■ The data
━━━━━━━━

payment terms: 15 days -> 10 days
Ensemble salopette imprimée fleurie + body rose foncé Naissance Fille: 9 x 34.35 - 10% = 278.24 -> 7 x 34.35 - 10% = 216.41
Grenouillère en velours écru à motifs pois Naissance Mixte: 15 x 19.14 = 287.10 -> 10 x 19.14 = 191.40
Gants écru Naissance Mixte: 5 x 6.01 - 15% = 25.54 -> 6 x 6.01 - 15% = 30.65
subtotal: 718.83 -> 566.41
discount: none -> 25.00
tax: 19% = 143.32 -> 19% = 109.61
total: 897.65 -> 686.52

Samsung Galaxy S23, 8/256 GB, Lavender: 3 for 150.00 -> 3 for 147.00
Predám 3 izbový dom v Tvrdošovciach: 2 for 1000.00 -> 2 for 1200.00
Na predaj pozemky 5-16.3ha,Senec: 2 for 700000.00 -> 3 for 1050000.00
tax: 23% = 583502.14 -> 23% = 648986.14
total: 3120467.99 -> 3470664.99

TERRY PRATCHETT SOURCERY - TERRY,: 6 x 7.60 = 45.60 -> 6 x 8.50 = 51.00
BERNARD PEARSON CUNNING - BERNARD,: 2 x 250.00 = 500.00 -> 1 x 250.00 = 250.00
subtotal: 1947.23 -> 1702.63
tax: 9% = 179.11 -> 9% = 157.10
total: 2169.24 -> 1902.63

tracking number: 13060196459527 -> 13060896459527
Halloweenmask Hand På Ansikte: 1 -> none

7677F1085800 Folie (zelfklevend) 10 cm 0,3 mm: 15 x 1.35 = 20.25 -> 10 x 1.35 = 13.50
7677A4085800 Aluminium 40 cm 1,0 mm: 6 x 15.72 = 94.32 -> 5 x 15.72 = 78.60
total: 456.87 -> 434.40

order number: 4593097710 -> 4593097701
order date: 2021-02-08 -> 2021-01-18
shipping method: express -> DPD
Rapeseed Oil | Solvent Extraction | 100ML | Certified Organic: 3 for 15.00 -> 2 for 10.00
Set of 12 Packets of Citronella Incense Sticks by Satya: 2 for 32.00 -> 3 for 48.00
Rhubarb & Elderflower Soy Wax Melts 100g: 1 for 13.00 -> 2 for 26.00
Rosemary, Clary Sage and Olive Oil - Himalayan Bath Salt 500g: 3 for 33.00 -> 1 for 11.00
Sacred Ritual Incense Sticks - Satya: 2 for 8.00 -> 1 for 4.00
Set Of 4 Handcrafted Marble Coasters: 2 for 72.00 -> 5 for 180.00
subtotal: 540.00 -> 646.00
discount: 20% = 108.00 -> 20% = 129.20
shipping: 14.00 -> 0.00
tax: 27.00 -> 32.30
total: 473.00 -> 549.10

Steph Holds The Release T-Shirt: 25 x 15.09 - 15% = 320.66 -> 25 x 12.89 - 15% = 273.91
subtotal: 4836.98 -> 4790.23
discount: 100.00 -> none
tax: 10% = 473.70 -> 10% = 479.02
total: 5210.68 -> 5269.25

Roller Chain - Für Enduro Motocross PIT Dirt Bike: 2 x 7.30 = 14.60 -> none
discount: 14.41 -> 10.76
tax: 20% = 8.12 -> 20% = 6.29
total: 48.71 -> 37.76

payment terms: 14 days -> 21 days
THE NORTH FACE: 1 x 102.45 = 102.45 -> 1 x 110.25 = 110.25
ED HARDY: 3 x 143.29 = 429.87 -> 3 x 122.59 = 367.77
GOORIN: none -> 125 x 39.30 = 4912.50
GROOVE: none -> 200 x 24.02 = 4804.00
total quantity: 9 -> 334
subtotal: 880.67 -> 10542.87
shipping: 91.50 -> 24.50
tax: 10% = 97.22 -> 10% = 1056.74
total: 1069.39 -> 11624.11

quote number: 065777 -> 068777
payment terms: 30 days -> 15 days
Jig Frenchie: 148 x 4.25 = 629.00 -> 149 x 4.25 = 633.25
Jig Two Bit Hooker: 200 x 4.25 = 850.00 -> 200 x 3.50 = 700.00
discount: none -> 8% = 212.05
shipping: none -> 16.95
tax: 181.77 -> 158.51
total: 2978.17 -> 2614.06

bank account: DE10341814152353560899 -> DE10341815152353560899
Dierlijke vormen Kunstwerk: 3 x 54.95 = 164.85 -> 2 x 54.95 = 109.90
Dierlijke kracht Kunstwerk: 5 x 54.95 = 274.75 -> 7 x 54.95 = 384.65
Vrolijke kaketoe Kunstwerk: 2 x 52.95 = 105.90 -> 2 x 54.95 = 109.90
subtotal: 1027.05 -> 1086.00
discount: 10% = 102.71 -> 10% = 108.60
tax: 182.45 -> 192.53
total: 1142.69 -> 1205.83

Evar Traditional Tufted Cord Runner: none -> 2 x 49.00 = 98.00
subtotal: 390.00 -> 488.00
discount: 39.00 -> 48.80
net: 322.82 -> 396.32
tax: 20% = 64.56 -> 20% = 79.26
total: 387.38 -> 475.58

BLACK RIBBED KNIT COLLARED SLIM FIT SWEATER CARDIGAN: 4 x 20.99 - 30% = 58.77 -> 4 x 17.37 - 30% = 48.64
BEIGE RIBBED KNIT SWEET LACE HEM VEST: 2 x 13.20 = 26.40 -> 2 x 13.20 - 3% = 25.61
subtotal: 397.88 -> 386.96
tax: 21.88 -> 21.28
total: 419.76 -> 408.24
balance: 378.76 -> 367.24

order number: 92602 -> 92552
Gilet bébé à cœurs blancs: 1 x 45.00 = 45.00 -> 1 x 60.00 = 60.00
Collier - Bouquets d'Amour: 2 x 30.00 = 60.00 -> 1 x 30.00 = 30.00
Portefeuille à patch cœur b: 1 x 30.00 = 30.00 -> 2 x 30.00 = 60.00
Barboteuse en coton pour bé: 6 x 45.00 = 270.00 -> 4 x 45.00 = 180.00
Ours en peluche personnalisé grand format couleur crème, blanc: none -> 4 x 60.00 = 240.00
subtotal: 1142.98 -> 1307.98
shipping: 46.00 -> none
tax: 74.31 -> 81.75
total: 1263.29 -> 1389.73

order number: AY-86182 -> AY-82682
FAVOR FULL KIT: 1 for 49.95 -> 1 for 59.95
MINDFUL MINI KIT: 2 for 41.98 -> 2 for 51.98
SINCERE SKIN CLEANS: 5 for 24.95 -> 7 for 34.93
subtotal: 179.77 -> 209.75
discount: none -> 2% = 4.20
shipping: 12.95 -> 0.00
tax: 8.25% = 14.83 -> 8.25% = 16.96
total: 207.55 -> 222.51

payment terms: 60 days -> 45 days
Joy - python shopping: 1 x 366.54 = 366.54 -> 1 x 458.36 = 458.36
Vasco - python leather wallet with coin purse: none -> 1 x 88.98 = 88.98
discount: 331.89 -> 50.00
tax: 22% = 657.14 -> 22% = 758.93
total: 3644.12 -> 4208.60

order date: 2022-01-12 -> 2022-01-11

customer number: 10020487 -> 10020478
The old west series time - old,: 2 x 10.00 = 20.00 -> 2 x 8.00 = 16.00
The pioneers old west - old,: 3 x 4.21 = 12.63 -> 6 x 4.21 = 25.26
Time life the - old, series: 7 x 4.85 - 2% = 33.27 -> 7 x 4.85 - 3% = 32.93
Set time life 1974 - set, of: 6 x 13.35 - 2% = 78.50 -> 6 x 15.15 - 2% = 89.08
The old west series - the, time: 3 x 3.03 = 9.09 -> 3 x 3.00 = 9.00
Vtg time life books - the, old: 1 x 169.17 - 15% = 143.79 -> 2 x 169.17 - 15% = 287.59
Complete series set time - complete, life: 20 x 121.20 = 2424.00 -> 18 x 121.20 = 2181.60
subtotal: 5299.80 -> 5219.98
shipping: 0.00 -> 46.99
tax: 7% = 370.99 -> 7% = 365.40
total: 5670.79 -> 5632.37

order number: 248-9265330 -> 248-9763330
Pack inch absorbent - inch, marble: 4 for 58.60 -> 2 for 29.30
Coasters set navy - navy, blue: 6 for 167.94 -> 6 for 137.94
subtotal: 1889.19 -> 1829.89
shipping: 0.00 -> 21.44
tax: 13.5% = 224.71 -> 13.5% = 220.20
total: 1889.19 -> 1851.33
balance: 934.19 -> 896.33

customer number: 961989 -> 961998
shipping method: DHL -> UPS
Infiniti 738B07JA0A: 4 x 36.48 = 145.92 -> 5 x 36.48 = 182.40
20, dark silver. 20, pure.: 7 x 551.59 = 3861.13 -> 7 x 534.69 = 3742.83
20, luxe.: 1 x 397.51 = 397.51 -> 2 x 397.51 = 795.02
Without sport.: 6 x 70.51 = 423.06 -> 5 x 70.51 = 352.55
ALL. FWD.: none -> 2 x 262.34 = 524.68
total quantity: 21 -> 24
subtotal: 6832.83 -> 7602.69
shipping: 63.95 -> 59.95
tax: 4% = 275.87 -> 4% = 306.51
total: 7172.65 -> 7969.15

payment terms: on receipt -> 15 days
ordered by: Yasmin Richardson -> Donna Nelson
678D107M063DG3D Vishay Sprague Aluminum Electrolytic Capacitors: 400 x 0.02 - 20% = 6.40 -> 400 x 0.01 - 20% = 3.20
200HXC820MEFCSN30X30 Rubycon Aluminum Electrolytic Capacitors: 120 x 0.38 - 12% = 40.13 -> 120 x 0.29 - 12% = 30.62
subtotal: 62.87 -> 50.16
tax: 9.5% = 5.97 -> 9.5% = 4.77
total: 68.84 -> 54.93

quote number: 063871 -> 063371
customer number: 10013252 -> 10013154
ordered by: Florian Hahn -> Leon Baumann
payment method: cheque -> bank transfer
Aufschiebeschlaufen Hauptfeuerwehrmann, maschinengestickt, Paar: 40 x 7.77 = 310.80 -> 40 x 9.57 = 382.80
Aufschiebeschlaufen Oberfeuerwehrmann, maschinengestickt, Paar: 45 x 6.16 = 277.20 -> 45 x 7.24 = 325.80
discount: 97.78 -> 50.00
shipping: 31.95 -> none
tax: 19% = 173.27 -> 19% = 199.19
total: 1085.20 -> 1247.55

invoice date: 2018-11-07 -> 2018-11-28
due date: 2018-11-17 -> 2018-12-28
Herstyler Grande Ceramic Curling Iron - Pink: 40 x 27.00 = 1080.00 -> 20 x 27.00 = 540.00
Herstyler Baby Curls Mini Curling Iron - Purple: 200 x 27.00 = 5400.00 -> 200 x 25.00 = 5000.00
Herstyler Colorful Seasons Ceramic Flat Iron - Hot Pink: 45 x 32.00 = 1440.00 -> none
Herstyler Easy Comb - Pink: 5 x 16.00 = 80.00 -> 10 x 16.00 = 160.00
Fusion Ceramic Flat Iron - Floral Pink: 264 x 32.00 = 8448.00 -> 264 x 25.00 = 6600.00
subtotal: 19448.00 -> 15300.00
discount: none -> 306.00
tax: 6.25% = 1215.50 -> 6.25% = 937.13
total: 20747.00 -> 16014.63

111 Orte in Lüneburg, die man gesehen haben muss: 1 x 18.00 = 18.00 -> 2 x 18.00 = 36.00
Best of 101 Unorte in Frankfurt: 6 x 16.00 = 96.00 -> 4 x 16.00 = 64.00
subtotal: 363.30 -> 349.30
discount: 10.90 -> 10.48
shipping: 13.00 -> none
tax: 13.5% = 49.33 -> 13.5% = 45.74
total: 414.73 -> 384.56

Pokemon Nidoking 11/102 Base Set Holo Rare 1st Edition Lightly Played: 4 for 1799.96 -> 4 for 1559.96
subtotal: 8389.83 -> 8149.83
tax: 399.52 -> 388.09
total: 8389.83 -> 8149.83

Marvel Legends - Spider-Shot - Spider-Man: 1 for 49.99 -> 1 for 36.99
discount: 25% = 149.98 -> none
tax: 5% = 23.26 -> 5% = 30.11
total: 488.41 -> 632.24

━━━━━━━━

■ Required work
Write out only the lines that run from the line containing "total: 7172.65 -> 7969.15" through the line containing "quote number: 063871 -> 063371", both included, exactly as they appear above.

■ Exercise solution
total: 7172.65 -> 7969.15

payment terms: on receipt -> 15 days
ordered by: Yasmin Richardson -> Donna Nelson
678D107M063DG3D Vishay Sprague Aluminum Electrolytic Capacitors: 400 x 0.02 - 20% = 6.40 -> 400 x 0.01 - 20% = 3.20
200HXC820MEFCSN30X30 Rubycon Aluminum Electrolytic Capacitors: 120 x 0.38 - 12% = 40.13 -> 120 x 0.29 - 12% = 30.62
subtotal: 62.87 -> 50.16
tax: 9.5% = 5.97 -> 9.5% = 4.77
total: 68.84 -> 54.93

quote number: 063871 -> 063371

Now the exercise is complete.